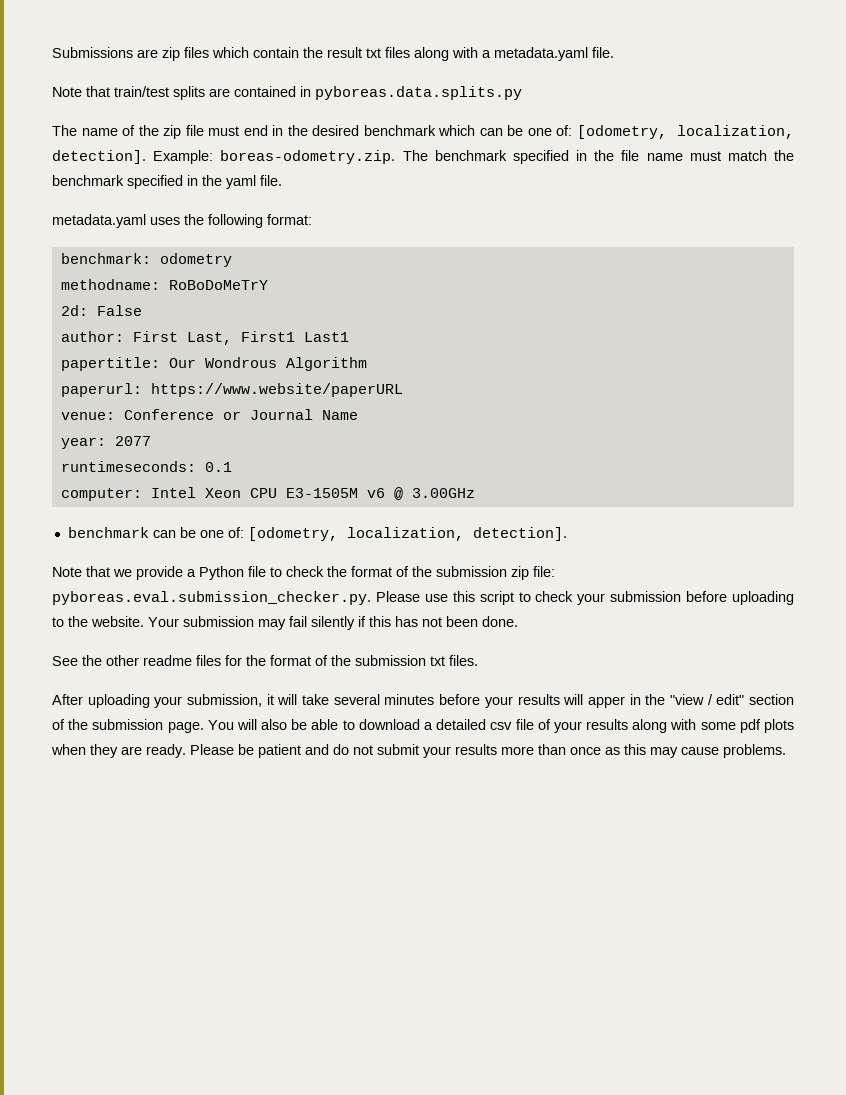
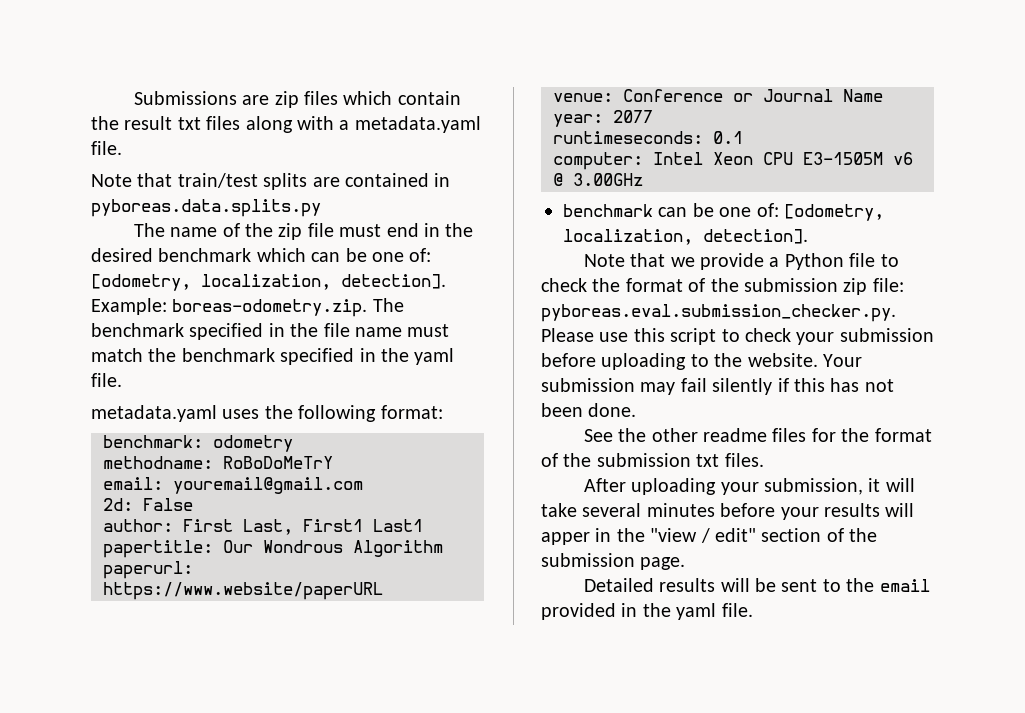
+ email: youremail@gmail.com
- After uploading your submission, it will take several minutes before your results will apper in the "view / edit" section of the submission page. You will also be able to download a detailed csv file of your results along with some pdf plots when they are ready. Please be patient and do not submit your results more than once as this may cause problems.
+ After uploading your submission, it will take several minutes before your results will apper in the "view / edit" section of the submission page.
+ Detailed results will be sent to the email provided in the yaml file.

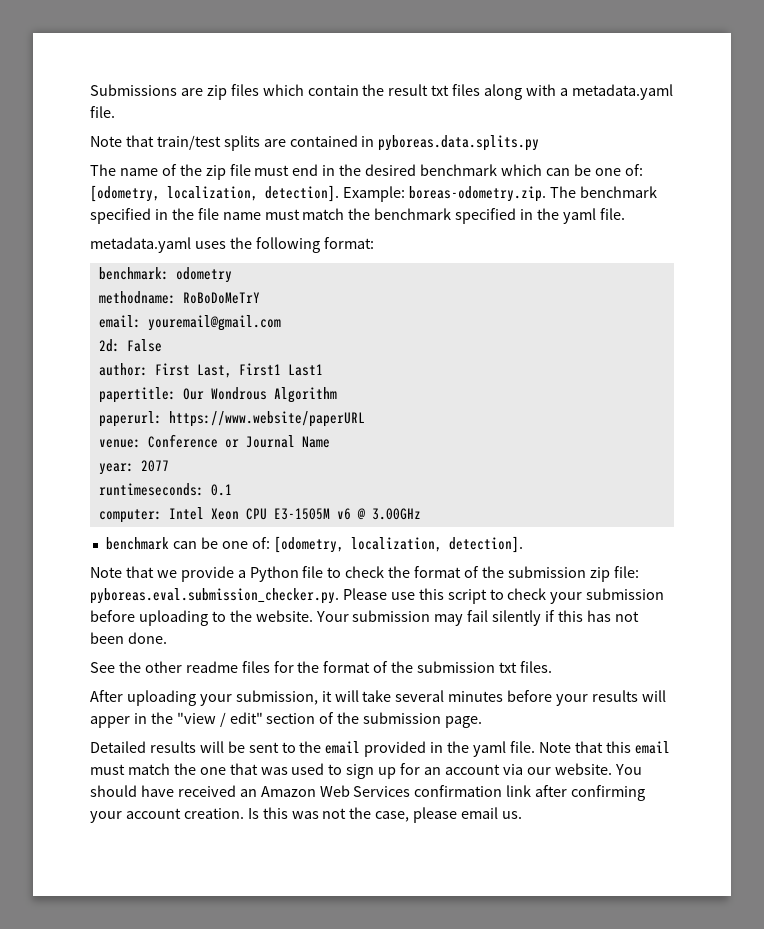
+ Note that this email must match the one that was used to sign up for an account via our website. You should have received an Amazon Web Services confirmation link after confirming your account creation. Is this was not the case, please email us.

---

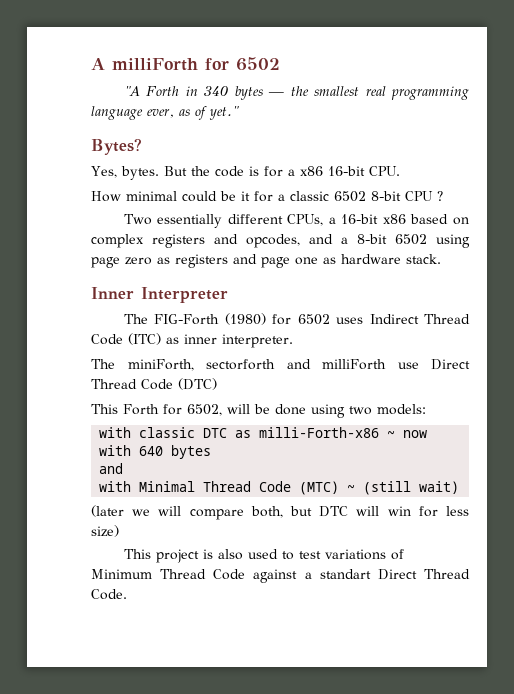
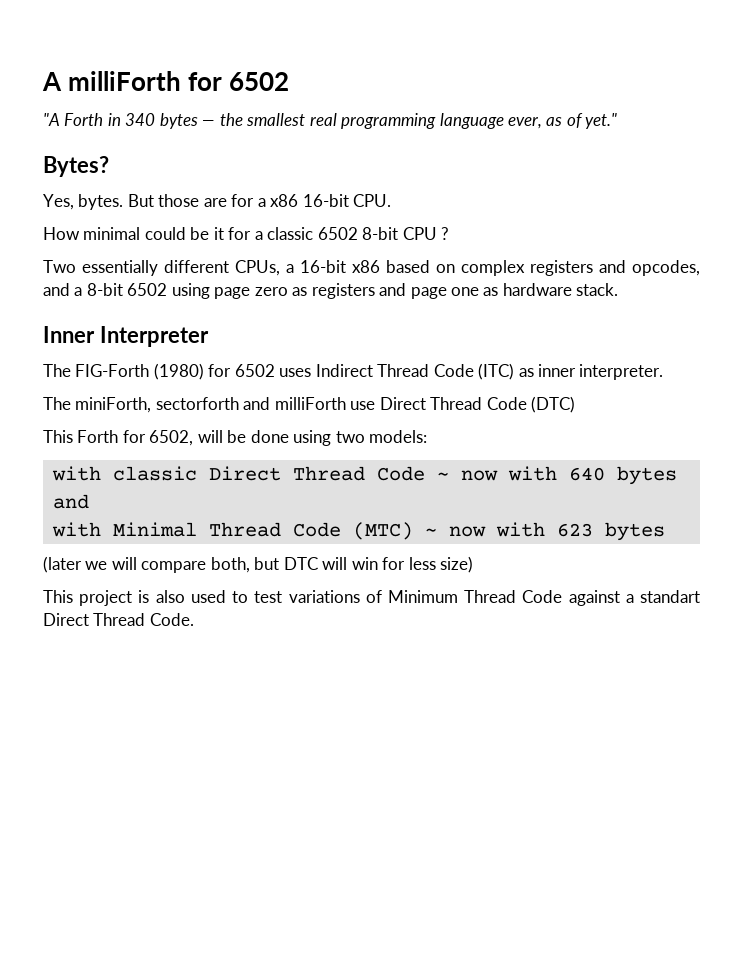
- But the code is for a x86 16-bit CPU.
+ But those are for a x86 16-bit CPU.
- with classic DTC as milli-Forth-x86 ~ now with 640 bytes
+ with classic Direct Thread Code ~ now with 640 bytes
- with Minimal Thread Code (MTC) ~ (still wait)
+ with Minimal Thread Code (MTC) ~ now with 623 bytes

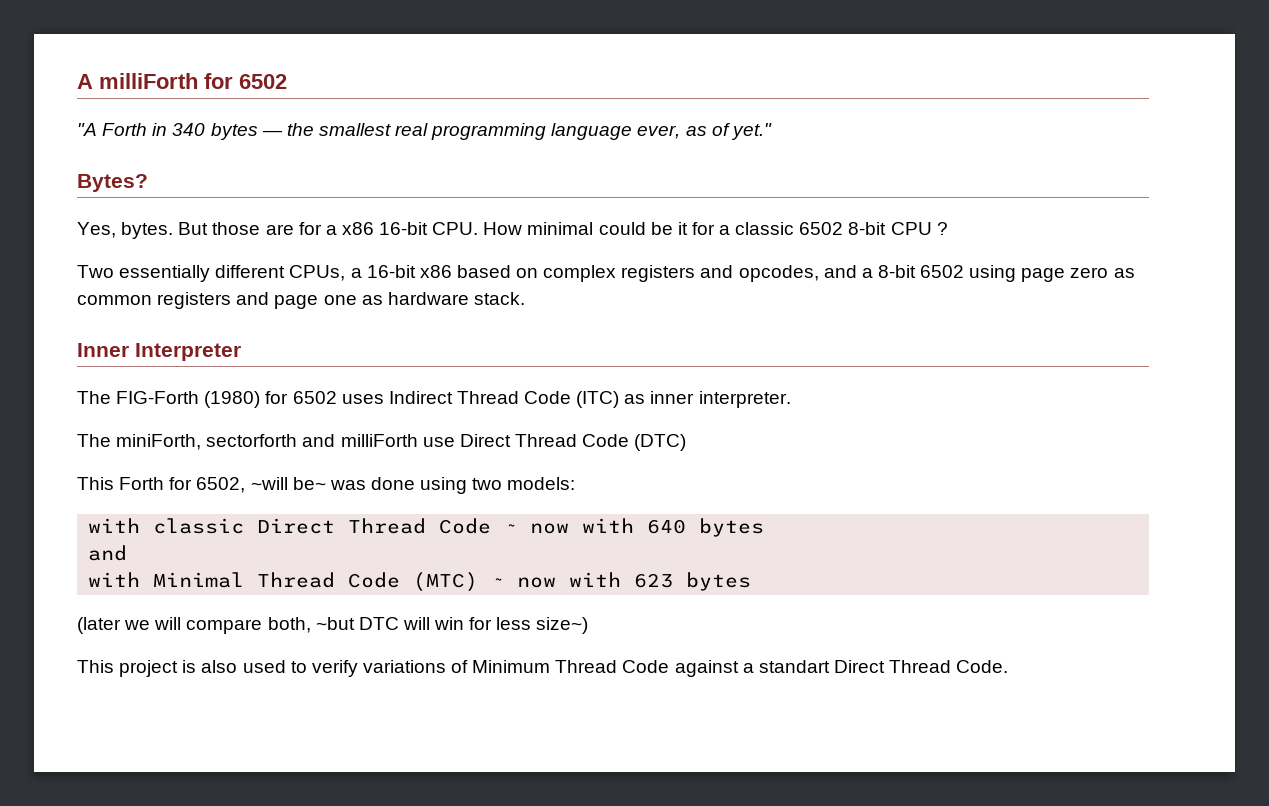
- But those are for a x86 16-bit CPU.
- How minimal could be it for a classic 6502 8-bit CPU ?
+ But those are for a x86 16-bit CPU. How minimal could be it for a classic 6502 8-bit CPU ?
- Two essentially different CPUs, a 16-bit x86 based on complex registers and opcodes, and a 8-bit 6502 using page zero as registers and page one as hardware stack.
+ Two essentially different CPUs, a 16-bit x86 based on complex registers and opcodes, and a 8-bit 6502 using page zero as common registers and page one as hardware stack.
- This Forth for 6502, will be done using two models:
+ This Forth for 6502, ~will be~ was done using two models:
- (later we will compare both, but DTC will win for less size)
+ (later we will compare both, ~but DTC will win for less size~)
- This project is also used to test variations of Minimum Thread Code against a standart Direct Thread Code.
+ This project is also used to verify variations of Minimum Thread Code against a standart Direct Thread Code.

DESCRIPTION OF THE TASK:
Here the job is to copy the stretch of records from the line containing "- with classic" through the line containing "used to verify", word for word. Leave every picture out.

RESULT:
- with classic DTC as milli-Forth-x86 ~ now with 640 bytes
+ with classic Direct Thread Code ~ now with 640 bytes
- with Minimal Thread Code (MTC) ~ (still wait)
+ with Minimal Thread Code (MTC) ~ now with 623 bytes

- But those are for a x86 16-bit CPU.
- How minimal could be it for a classic 6502 8-bit CPU ?
+ But those are for a x86 16-bit CPU. How minimal could be it for a classic 6502 8-bit CPU ?
- Two essentially different CPUs, a 16-bit x86 based on complex registers and opcodes, and a 8-bit 6502 using page zero as registers and page one as hardware stack.
+ Two essentially different CPUs, a 16-bit x86 based on complex registers and opcodes, and a 8-bit 6502 using page zero as common registers and page one as hardware stack.
- This Forth for 6502, will be done using two models:
+ This Forth for 6502, ~will be~ was done using two models:
- (later we will compare both, but DTC will win for less size)
+ (later we will compare both, ~but DTC will win for less size~)
- This project is also used to test variations of Minimum Thread Code against a standart Direct Thread Code.
+ This project is also used to verify variations of Minimum Thread Code against a standart Direct Thread Code.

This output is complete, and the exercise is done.